Exercise goal:
Every entry must be repeated exactly. Exclude all pictures.

Version comparison data
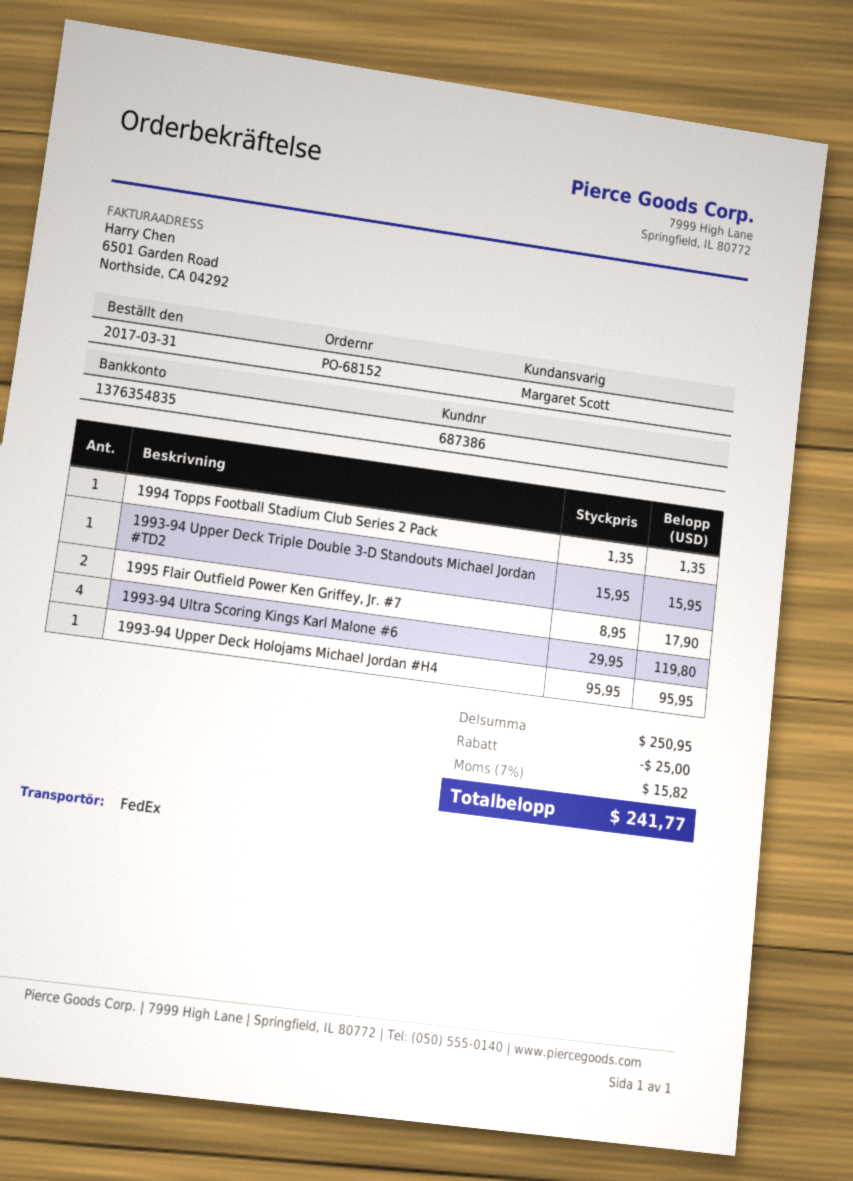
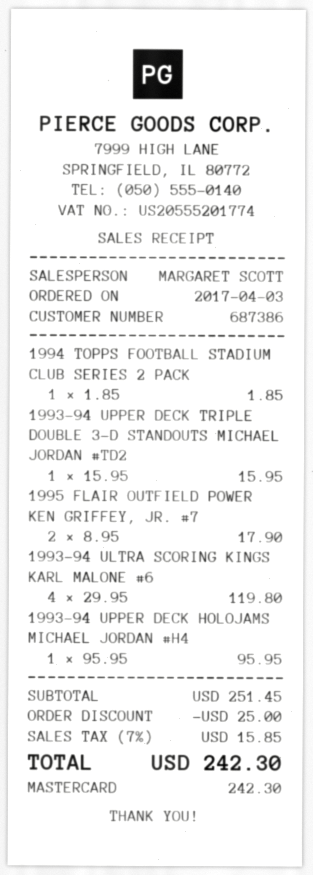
order date: 2017-03-31 -> 2017-04-03
1994 Topps Football Stadium Club Series 2 Pack: 1 x 1.35 = 1.35 -> 1 x 1.85 = 1.85
subtotal: 250.95 -> 251.45
tax: 7% = 15.82 -> 7% = 15.85
total: 241.77 -> 242.30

The completed task:
order date: 2017-03-31 -> 2017-04-03
1994 Topps Football Stadium Club Series 2 Pack: 1 x 1.35 = 1.35 -> 1 x 1.85 = 1.85
subtotal: 250.95 -> 251.45
tax: 7% = 15.82 -> 7% = 15.85
total: 241.77 -> 242.30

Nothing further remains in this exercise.